Here are several ways that grocery delis can react to consumers’ evolving demands and preferences to compete with customers’ return to restaurants.

Transparent Packaging

Simply put, people eat with their eyes. So, presentation of prepared meals is an important part of what makes a best-in-class deli.

Customers gravitate toward clear packaging for prepared meals more than prepackaged items with no visibility of the products inside. Clear clamshells, sous-vide bags and skin-packed HPP meals all allow deli customers to see the product before buying.

Looks Prepared In-Store

In addition, meals that look like in-store staff prepared them tend to attract customers because it implies a level of freshness that customers expect when shopping the deli.

We see this strategy a lot with delis where labor continues to be a challenge. They sell prepared meals that look like they were made in-store, but actually come in kit form or even fully prepared from the manufacturer.

Diverse Offerings

Many consumers can get bored of eating a traditional American meal every night. Grocery delis offering only standard fare – fried chicken, rotisserie chicken, pizza, pastas – should consider offering international meals as well.
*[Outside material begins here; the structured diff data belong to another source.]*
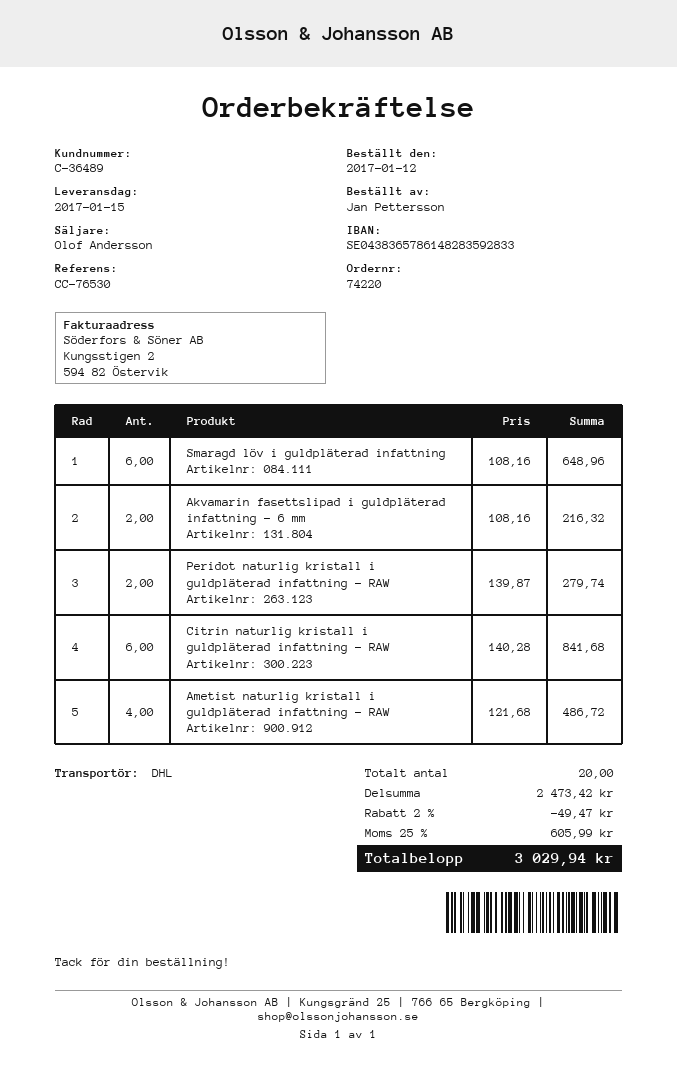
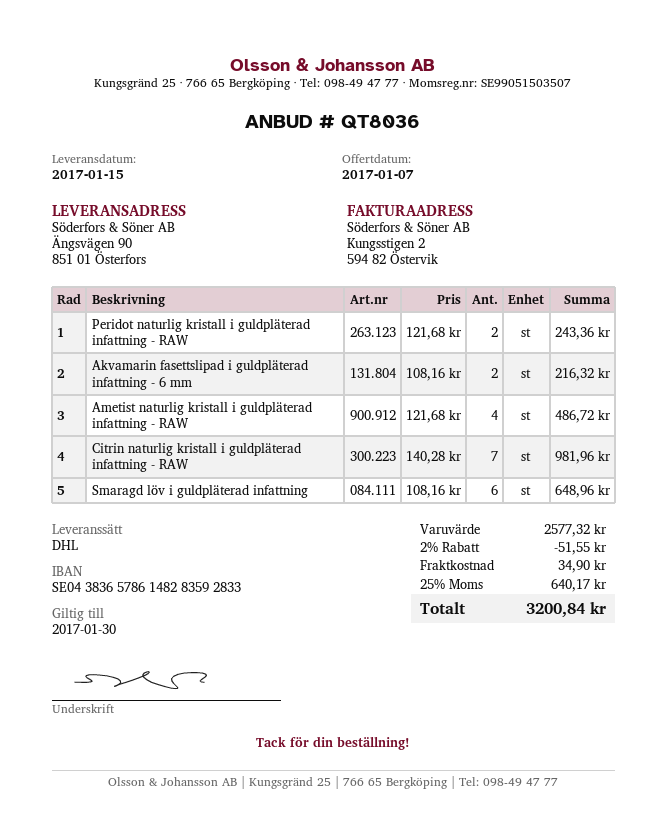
Peridot naturlig kristall i guldpläterad infattning - RAW: 2 x 139.87 = 279.74 -> 2 x 121.68 = 243.36
Citrin naturlig kristall i guldpläterad infattning - RAW: 6 x 140.28 = 841.68 -> 7 x 140.28 = 981.96
subtotal: 2473.42 -> 2577.32
discount: 2% = 49.47 -> 2% = 51.55
shipping: none -> 34.90
tax: 25% = 605.99 -> 25% = 640.17
total: 3029.94 -> 3200.84

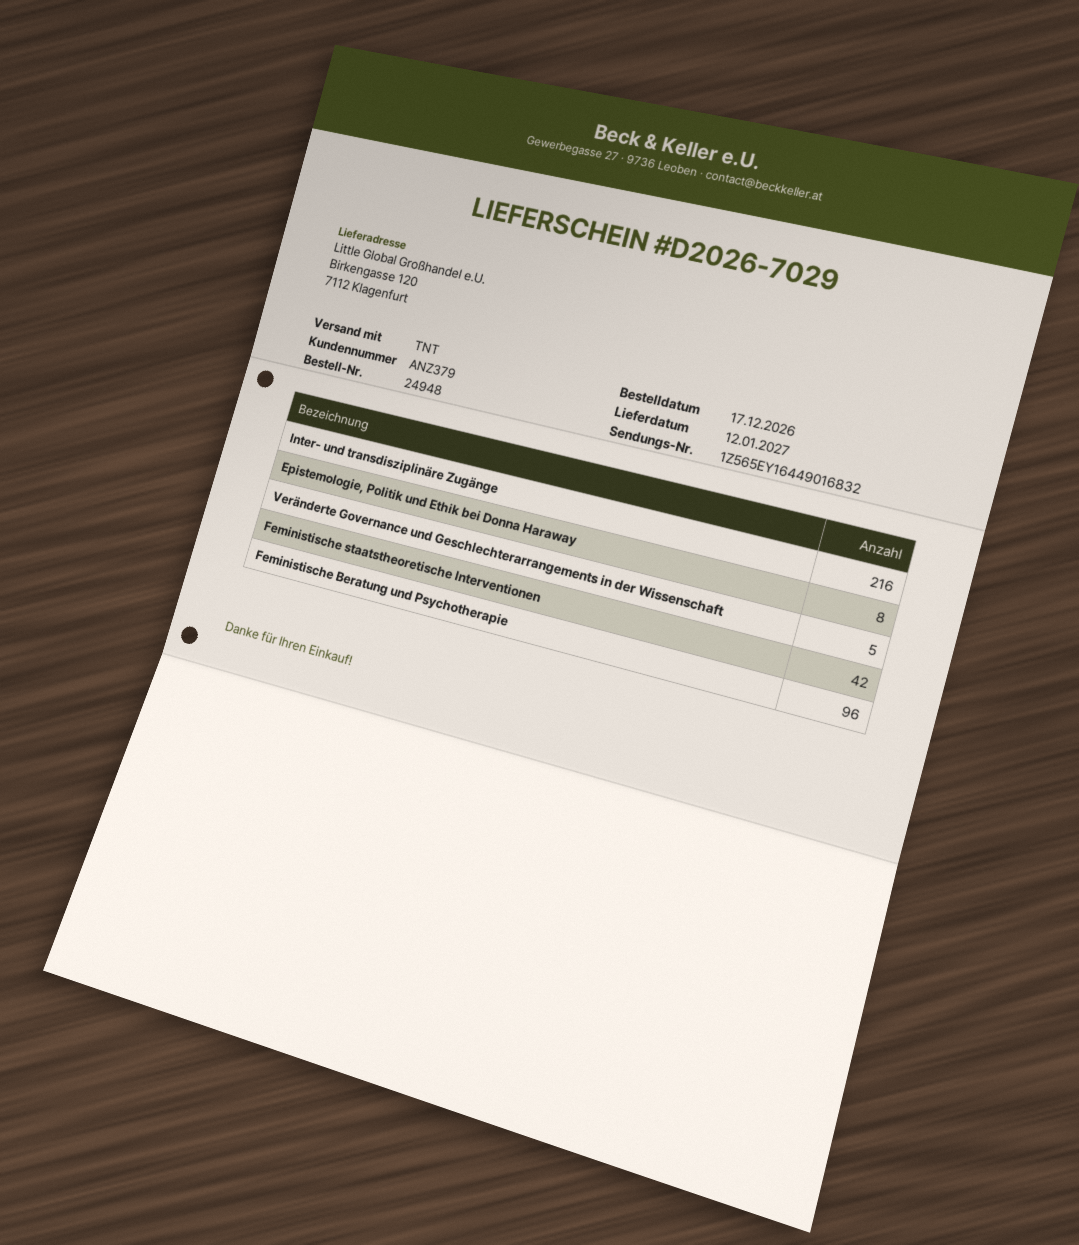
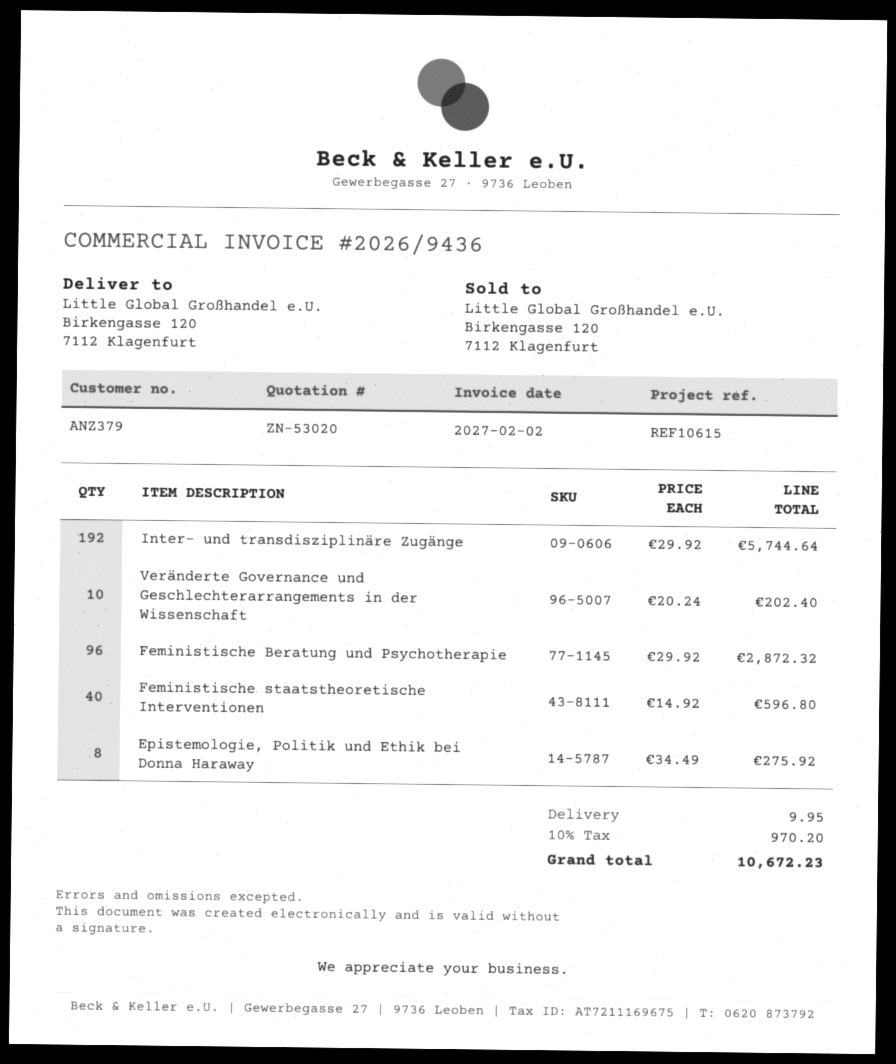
Inter- und transdisziplinäre Zugänge: 216 -> 192
Veränderte Governance und Geschlechterarrangements in der Wissenschaft: 5 -> 10
Feministische staatstheoretische Interventionen: 42 -> 40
Meal options that are diverse in flavors and profiles give deli customers a variety of meals to choose from multiple nights of the week. Offering Indian, Asian, Latin and other ethnic cuisines will keep customers coming back because they’ll have a variety to choose from.
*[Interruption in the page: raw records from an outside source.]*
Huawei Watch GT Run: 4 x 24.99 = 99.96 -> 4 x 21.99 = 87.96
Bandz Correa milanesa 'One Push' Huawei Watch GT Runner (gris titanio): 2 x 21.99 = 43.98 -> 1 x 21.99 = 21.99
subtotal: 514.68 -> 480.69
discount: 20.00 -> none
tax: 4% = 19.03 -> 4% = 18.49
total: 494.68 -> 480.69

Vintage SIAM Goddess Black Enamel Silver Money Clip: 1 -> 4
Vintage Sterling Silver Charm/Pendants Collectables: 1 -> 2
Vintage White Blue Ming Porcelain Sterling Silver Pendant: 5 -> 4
Also, grocery delis shouldn’t fear taking a risk with international cuisine prepared meals. These options will be a higher ring, although potentially not as high velocity as  traditional fare, but they can increase overall deli sales because you’re offering variety that gets the customer in more frequently.

Bundle Products for Meal Deals

Many restaurants offer meal deals – for example, offering an entrée with an appetizer, dessert and drink for a set price. Deli customers also respond well to creative bundling of prepared meals and other products as “meal deals.”

For example, grocery delis can work with other parts of the store to offer a take-home lasagna with a Caesar salad, tiramisu and a bottle of wine, and market it as a date-night meal. This not only can help boost deli sales, but also bakery, CPGs and/or other areas of the store.

Size Variety

Another way delis can compete with customers’ return to restaurants is by offering a variety of meal sizes. Prepared meals that come in both family and individual sizes will give customers options, depending on their lifestyles.

It’s important to note that according to the most recent census data, in 2021 there were 37 million one-person households in 2021, or 28% of all U.S. households. Offering a variety of sizes will allow consumers to choose what works for them.

Delivery Options

It’s important for grocery delis to note that while restaurants are competitors in the prepared food arena, so are food delivery services like UberEats and DoorDash. According to a recent McKinsey & Co. report, the food delivery market more than doubled during the COVID-19 pandemic.

Food delivery services offer consumers restaurant food at the greatest level of convenience. To compete with this, retailers should heavily promote their fresh prepared meals and meal bundles on their websites and apps, and make them available for delivery and pickup.